• WORK TO BE COMPLETED
After locating the line with "border-bottom:1.5px solid rgba(255,255,255,.85);" below, output it and each following line exactly, stopping after the line with "position:absolute; top:366px; left:362px;". No pictures.

• INPUT FOR THIS TASK
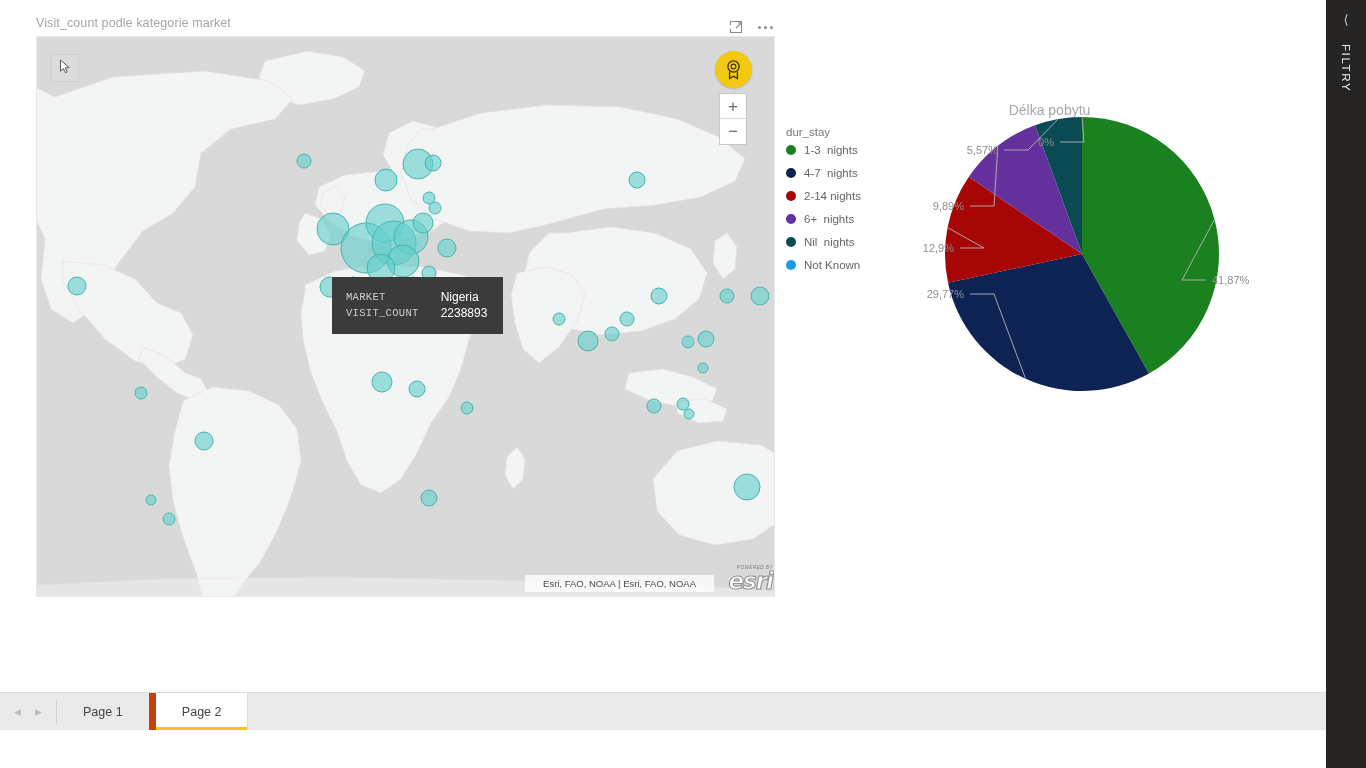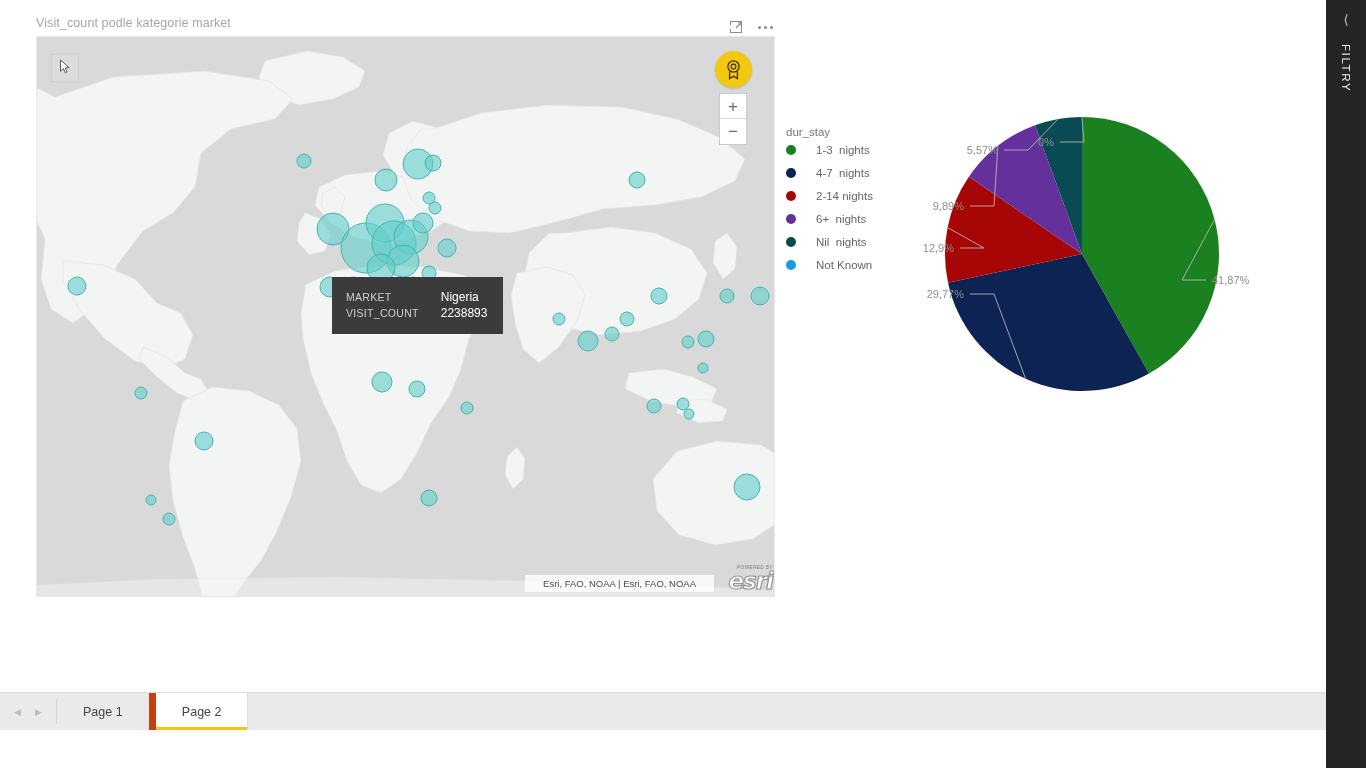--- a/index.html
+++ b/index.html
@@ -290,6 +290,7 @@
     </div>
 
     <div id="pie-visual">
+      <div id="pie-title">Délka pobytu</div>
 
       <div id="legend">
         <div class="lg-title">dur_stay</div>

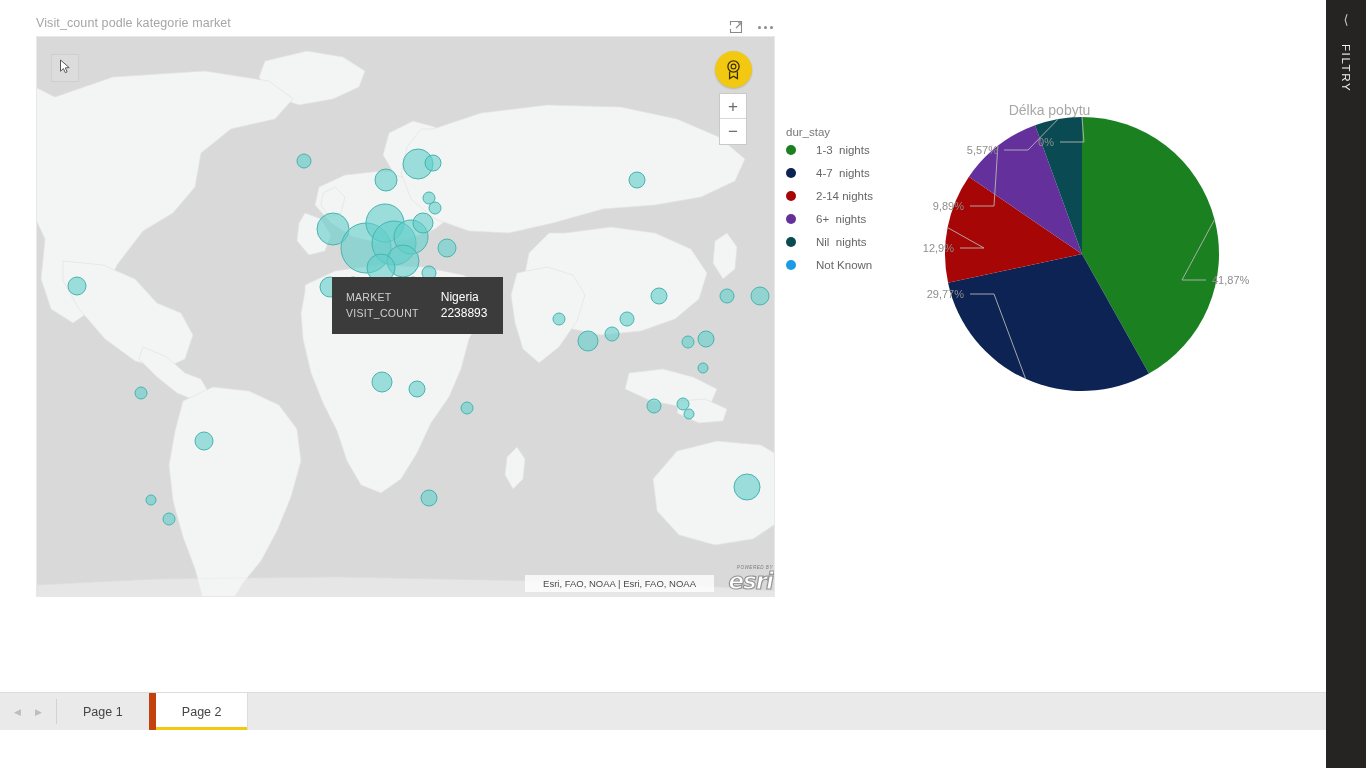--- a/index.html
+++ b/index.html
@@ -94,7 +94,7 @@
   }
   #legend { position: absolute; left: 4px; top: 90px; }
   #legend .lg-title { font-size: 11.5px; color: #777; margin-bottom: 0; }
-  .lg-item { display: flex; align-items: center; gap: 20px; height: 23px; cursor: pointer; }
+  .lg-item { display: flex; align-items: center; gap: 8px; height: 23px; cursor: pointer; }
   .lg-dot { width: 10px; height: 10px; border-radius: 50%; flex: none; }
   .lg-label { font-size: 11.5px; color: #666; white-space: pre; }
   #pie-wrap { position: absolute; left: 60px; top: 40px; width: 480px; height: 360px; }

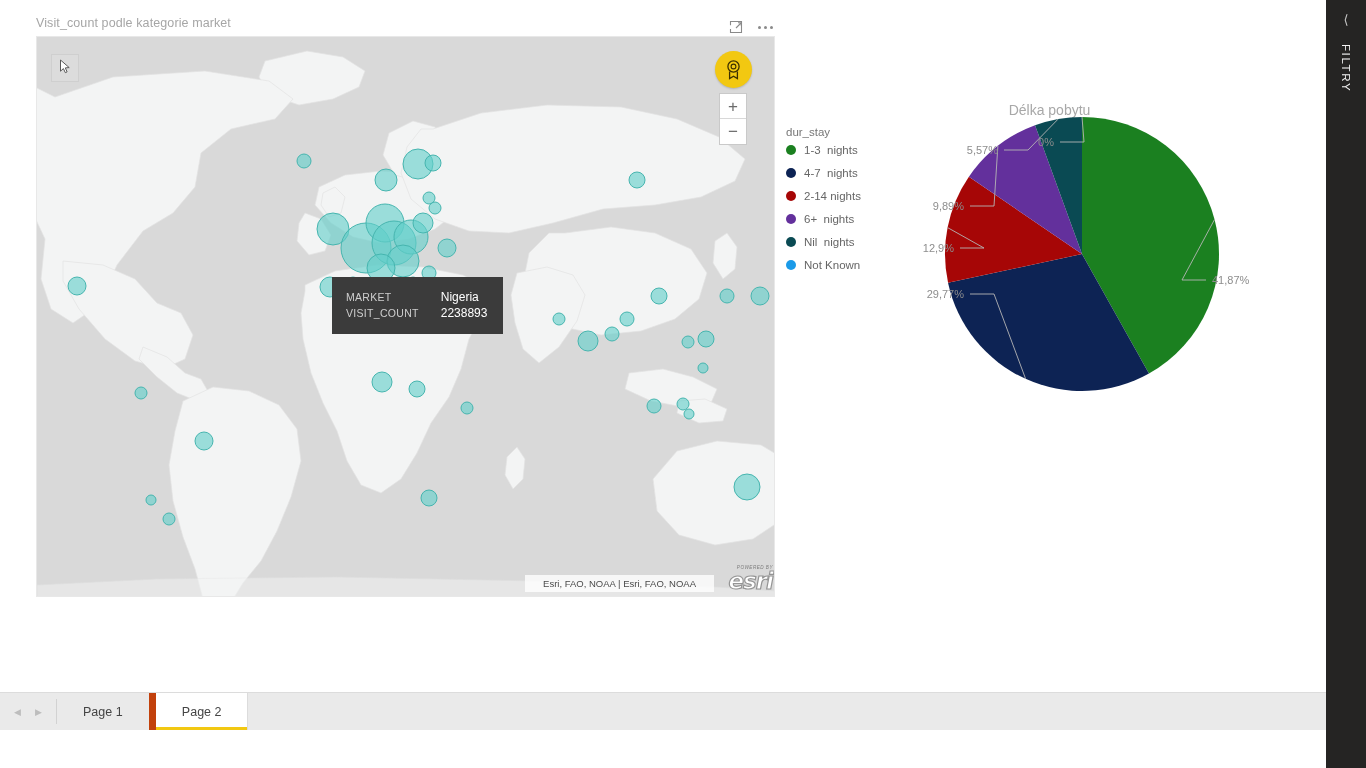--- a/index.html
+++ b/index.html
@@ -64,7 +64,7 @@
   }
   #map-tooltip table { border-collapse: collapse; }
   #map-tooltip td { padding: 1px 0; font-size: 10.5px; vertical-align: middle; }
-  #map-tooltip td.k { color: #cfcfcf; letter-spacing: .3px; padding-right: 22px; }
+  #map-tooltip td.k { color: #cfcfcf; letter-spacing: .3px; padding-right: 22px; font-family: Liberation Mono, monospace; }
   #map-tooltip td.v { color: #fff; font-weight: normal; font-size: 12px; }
...
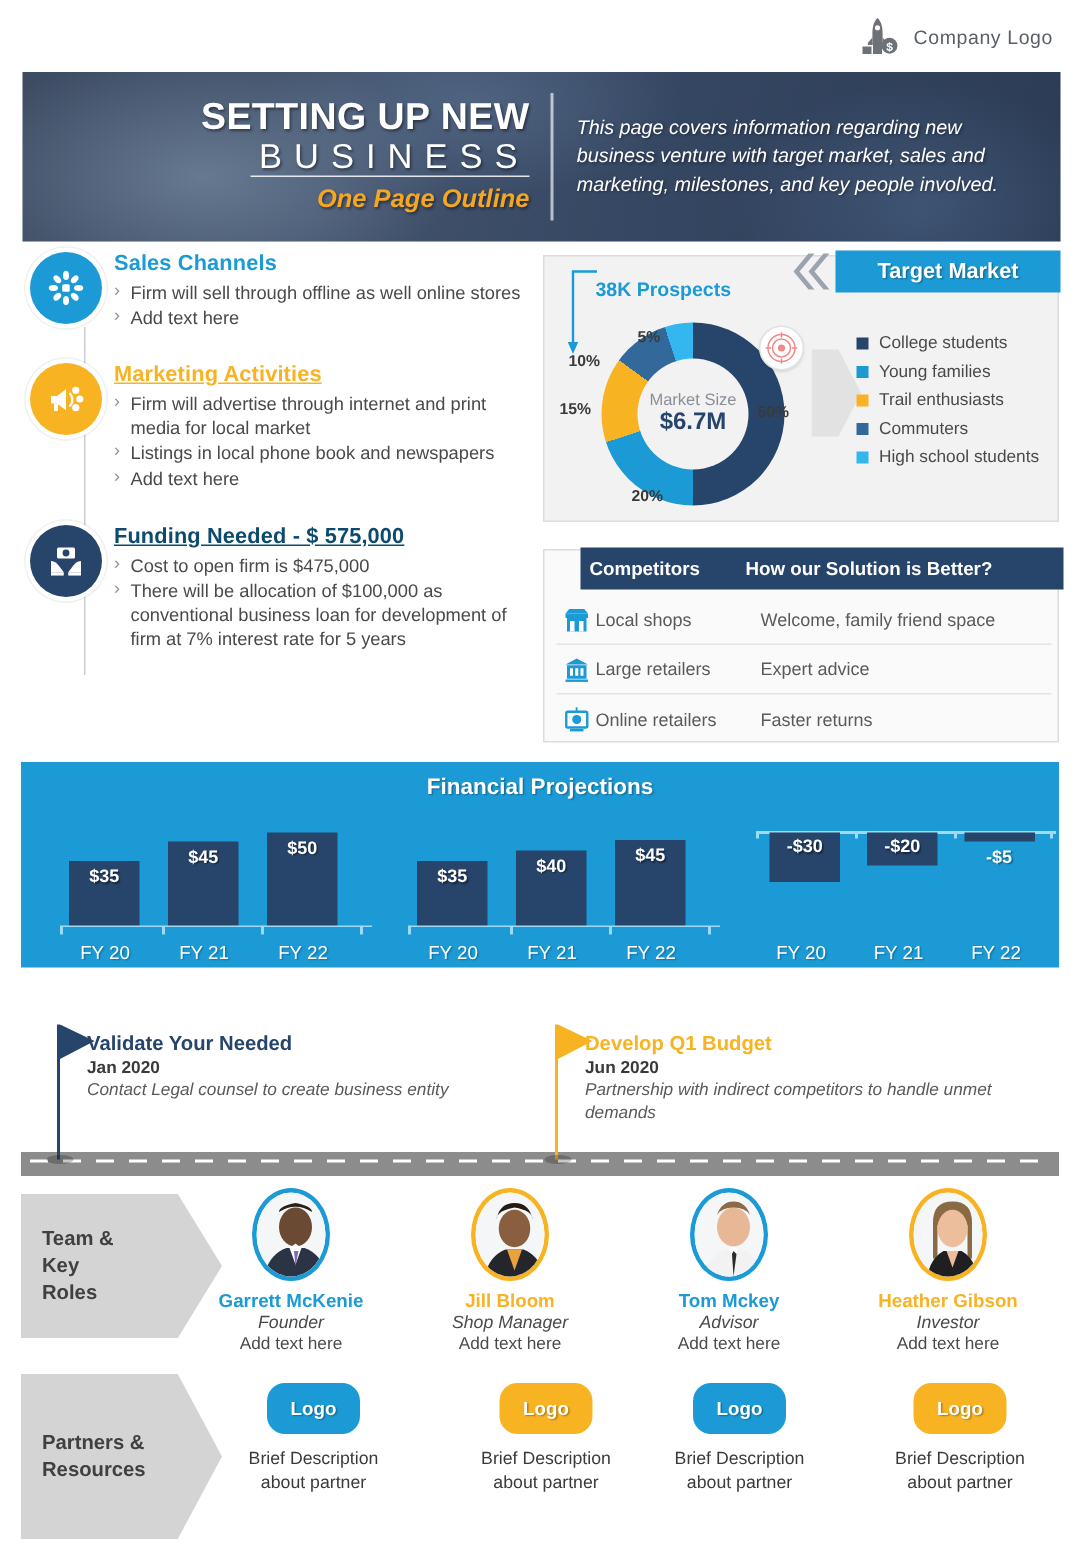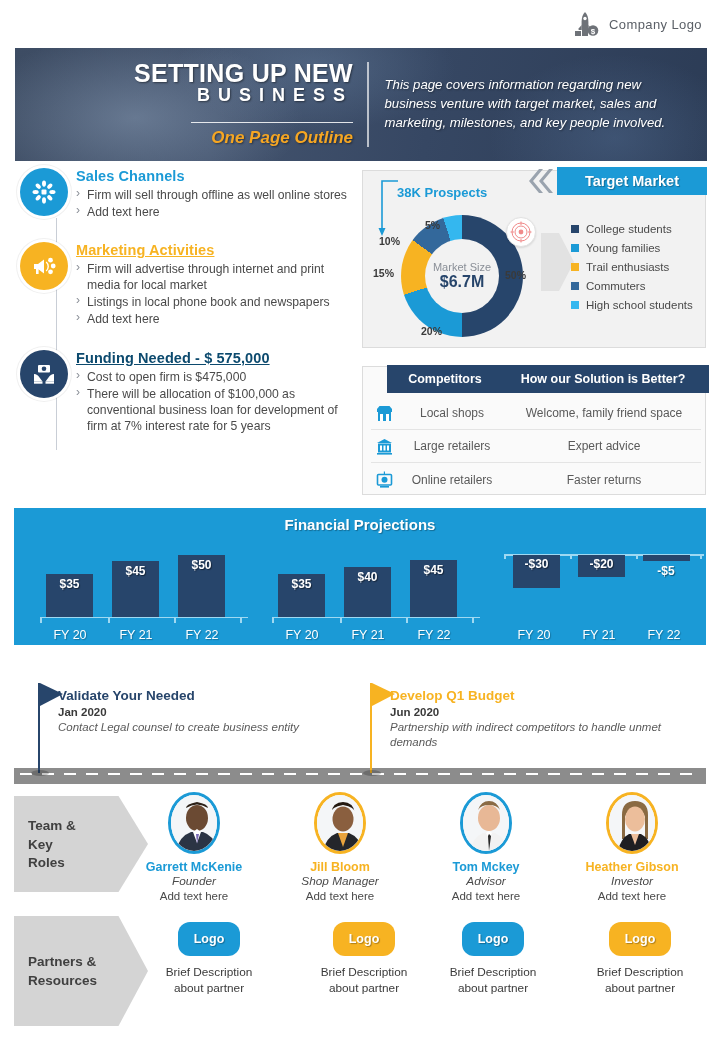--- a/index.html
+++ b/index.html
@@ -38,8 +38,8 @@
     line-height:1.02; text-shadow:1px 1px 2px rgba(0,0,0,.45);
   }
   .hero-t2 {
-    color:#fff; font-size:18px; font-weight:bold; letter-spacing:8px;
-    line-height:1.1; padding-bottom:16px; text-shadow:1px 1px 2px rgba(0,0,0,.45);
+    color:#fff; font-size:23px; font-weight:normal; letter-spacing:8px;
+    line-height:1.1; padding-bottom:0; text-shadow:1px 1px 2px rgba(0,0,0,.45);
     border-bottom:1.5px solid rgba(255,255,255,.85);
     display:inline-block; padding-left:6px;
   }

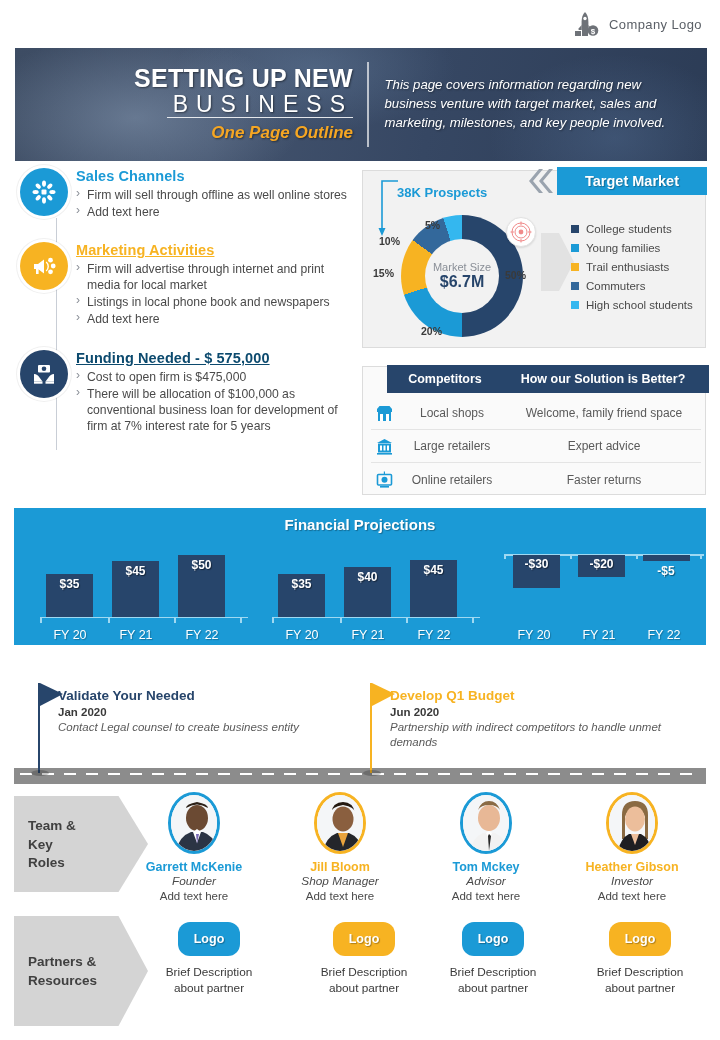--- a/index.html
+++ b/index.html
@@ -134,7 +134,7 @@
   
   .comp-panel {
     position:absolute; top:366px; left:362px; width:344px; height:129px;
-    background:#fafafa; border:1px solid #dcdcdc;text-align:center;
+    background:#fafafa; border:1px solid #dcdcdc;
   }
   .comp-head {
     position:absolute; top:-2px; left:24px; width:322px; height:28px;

• RESULT OF THE TASK
     border-bottom:1.5px solid rgba(255,255,255,.85);
     display:inline-block; padding-left:6px;
   }

--- a/index.html
+++ b/index.html
@@ -134,7 +134,7 @@
   
   .comp-panel {
     position:absolute; top:366px; left:362px; width:344px; height:129px;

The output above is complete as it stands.